Unzip the download to a permanent location, and find the bin/cockpit.sh file. Allow it to be executable (chmod u+x cockpit.sh). Edit it to set the environmental variables properly:

JETS3T_HOME=/home/myusername/programs/JetS3t
JAVA_HOME=/usr/lib/jvm/java-1.5.0-sun/jre

When you run cockpit.sh, you will be presented with a somewhat complicated login screen. The simplest is the Direct Login tab. Local Folder login stores authentication info locally in a password-protected file.

Learn and configure

After scanning over man duplicity and playing with commands like duplicity /home/myusername/junk file:///home/myusername/junkBackup, create a shell script to run duplicity backups automatically. Here's what mine looks like:

export AWS_ACCESS_KEY_ID=myAccessKeyID
export AWS_SECRET_ACCESS_KEY=mySecretAccessKey

duplicity --encrypt-key=myEncryptionKeyFingerprint --sign-key=mySigningKeyFingerprint --exclude=/sys --exclude=/dev --exclude=/proc --exclude=/tmp --exclude=/mnt --exclude=/media --include=/mnt/media / s3+http://myUniqueBucketName

export AWS_ACCESS_KEY_ID=
export AWS_SECRET_ACCESS_KEY=

You'll generally want to exclude /proc and /tmp from backups, since they contain constantly changing volatile runtime data that gets wiped every time you shutdown. /dev is full of file representations of your hardware, and /sys... I don't know, it screws up my backups, and has something to do with driver-daemon communication. I exclude /mnt and /media because I don't want to back up my external drives, and I re-include /mnt/media because that's my photos, music, and video partition. Duplicity supports all the rsync options, including fancy wildcards/globbing and the same-filesystem directive.

Notes on duplicity

  • The bucket name must be unique among all S3 buckets owned by all S3 users. It does not need to exist before use.
  • Duplicity supports a number of protocols: file, ftp, scp, and s3+http are the most relevant here.
  • Switch the file path and the URL, and you're doing a restore.
  • When using cryptographic signing, duplicity will ask you to type in your key's passphrase twice at the command line. Somewhat annoying if yours is 30-odd characters.

Responses: 11 so far

  1. randy says:

    You can export the PASSPHRASE environment variable in your script and avoid typing it in on the command line. GPG will read that.

  2. Tim McCormack says:

    @randy: That's... not quite optimal from a security standpoint. I suppose it's fine if you generate a key *just* for encrypting your S3 backup, and the only reason you are encrypting is to keep the data safe from rogue employees at Amazon.

  3. randy says:

    It would also keep it private from anyone sniffing the network traffic as well. And this key is soley for the backup.

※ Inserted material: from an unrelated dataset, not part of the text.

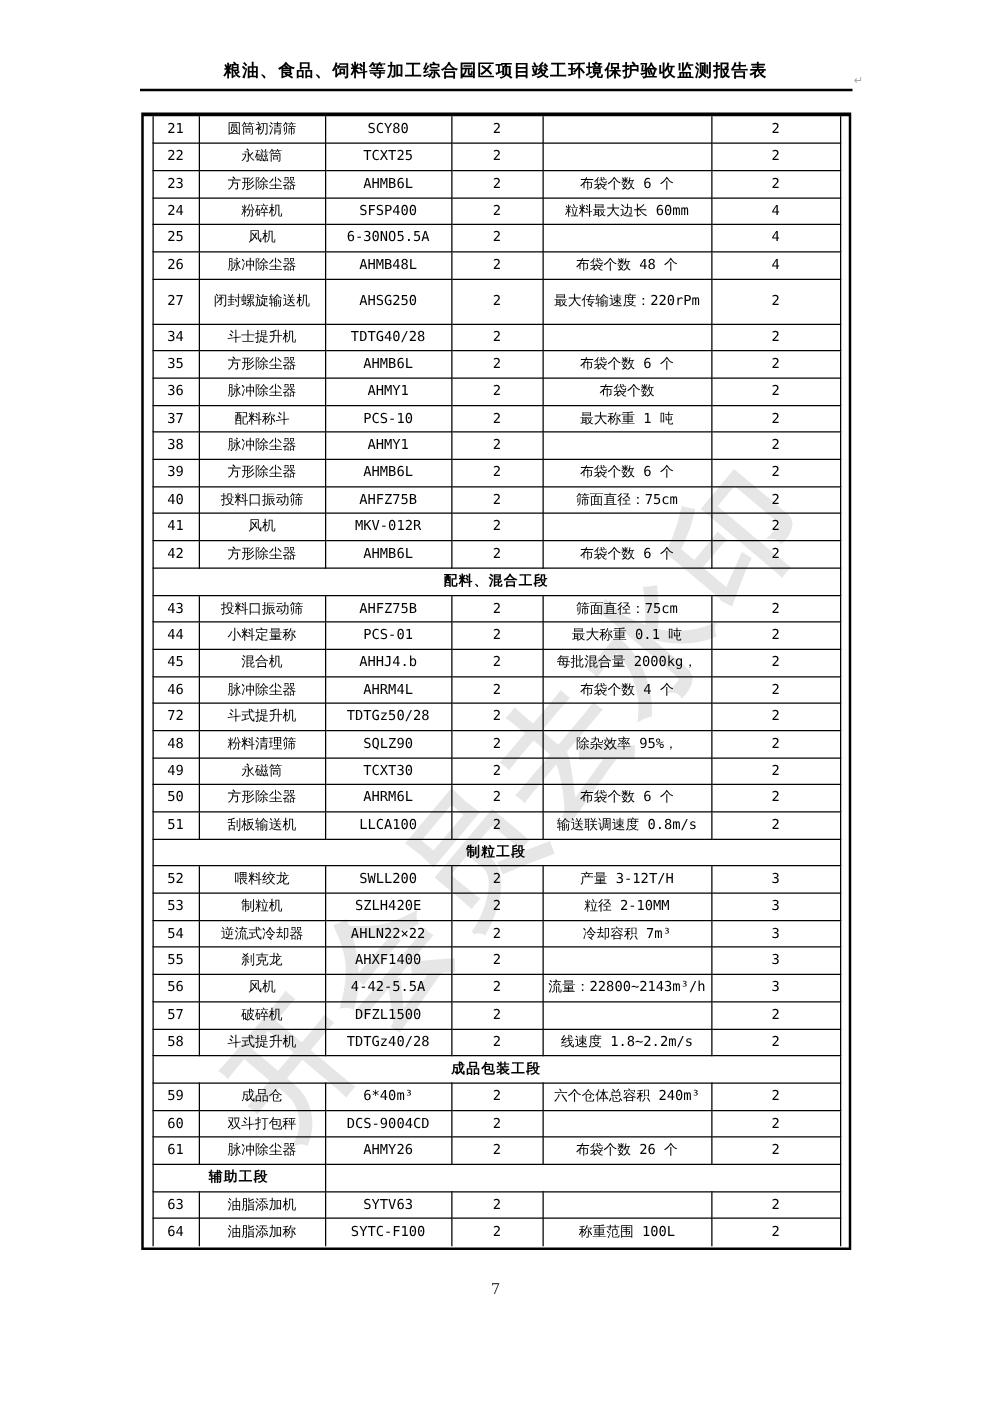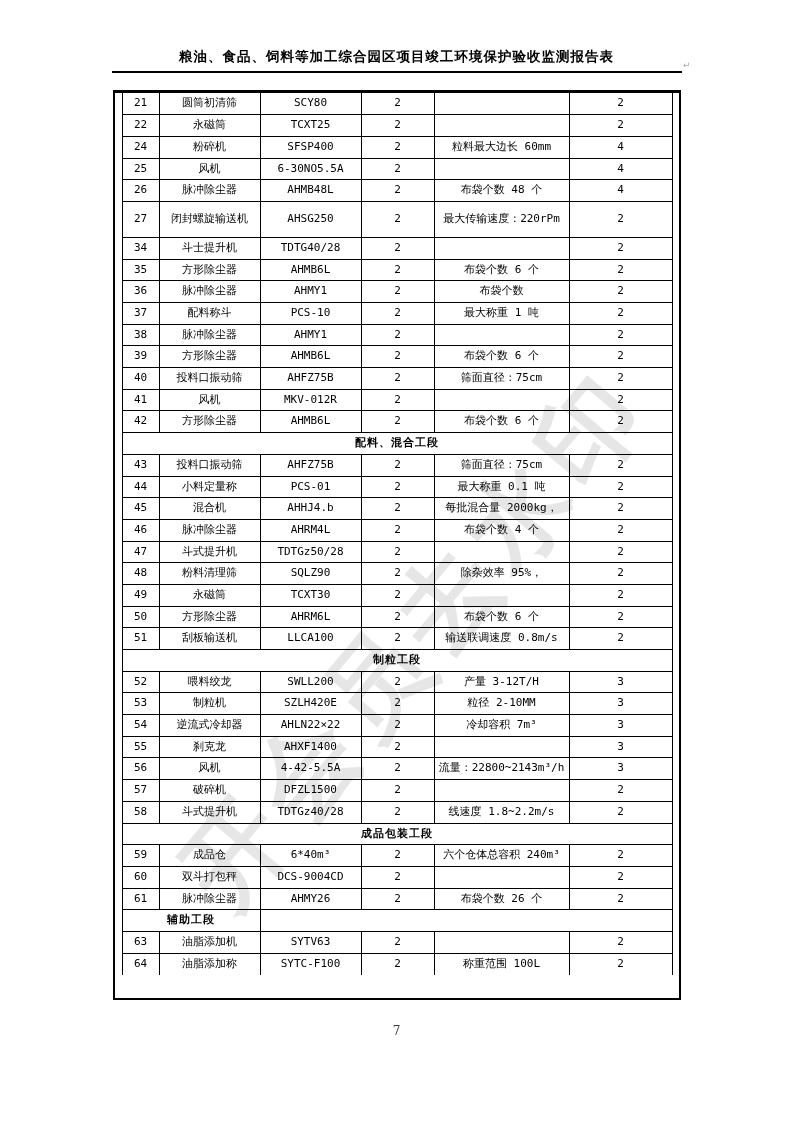"23" tr { html: none -> <tr> <td>23</td> <td>方形除尘器</td> <td>AHMB6L</td> <td>2</td> <td>布袋个数 6 个</td> <td>2</td> </tr> }
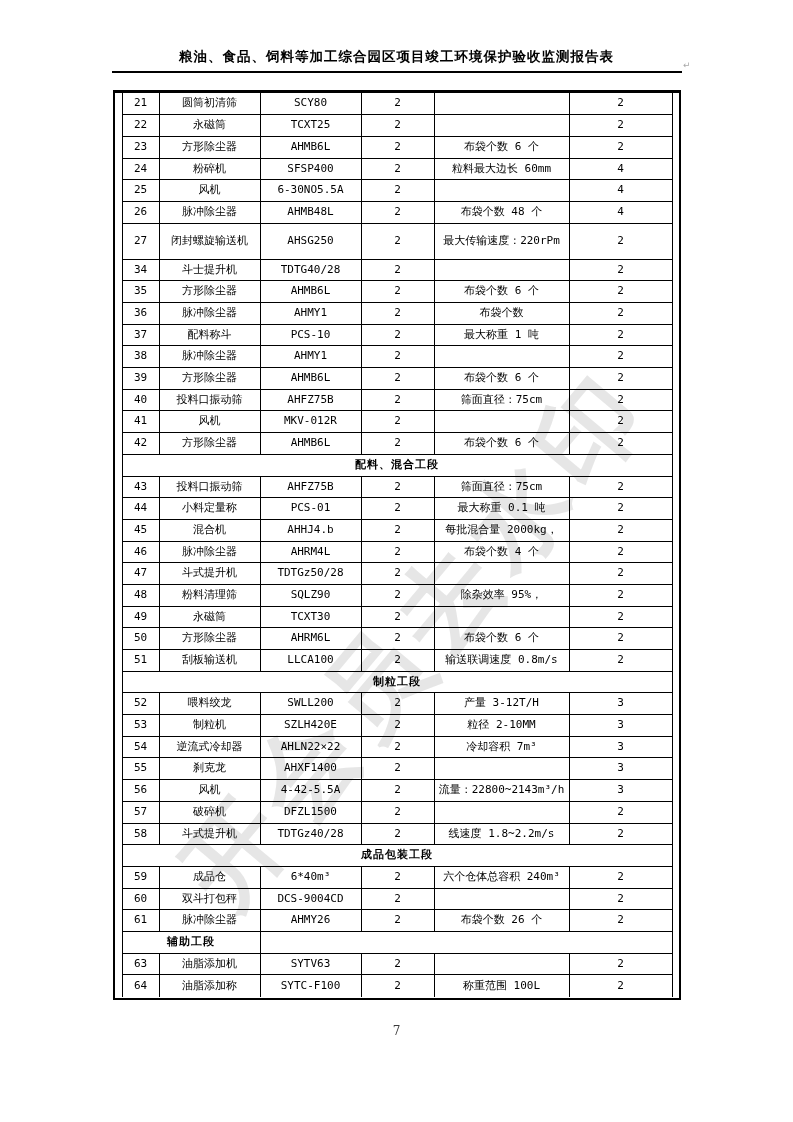"47" td.c-no { text: 47 -> 72 }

    I suppose one could blowfish the passphrase, store the encrypted string in a configuration file, write a small C/C++ application with the blowfish enryption/decryption key hard coded in the source and call that form the shell script.

    export PASSPHRASE=$(/usr/local/bin/gpg-passphrase-fetcher)

    Heck, you might as well write a C/C++ (or anyother compiled language) wrapper script rather than use the shell.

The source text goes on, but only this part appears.